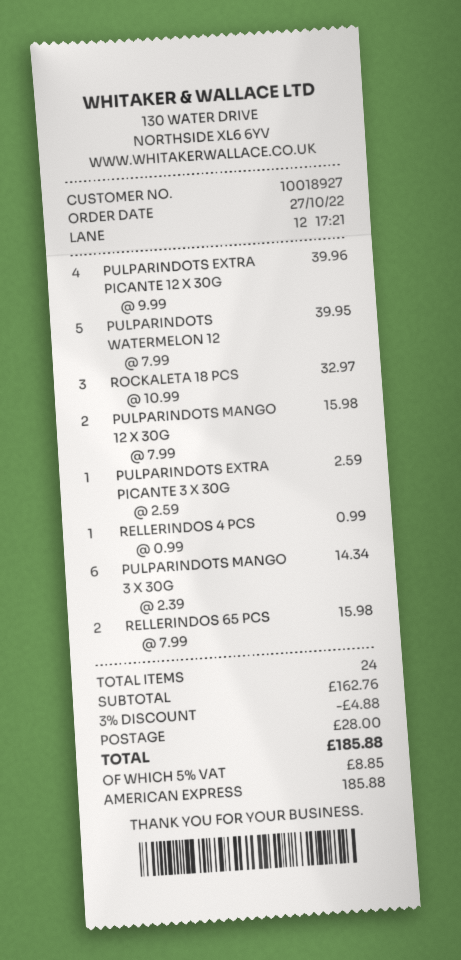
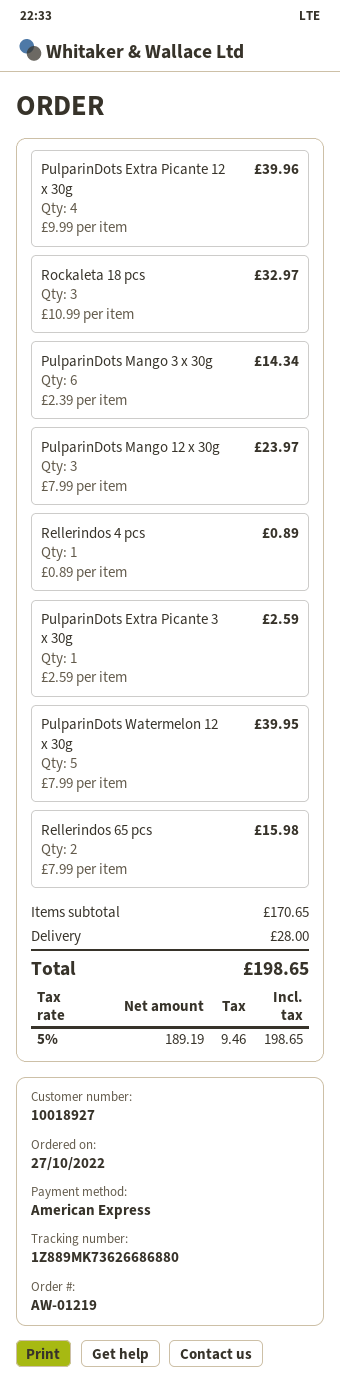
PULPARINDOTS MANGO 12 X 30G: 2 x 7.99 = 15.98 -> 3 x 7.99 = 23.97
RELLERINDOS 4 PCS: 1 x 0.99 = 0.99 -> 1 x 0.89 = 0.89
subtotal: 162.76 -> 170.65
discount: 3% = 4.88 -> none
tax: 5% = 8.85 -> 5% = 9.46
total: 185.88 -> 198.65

Task objective: Omitting all pictures, give the preceding listing again exactly.

Exercise answer:
PULPARINDOTS MANGO 12 X 30G: 2 x 7.99 = 15.98 -> 3 x 7.99 = 23.97
RELLERINDOS 4 PCS: 1 x 0.99 = 0.99 -> 1 x 0.89 = 0.89
subtotal: 162.76 -> 170.65
discount: 3% = 4.88 -> none
tax: 5% = 8.85 -> 5% = 9.46
total: 185.88 -> 198.65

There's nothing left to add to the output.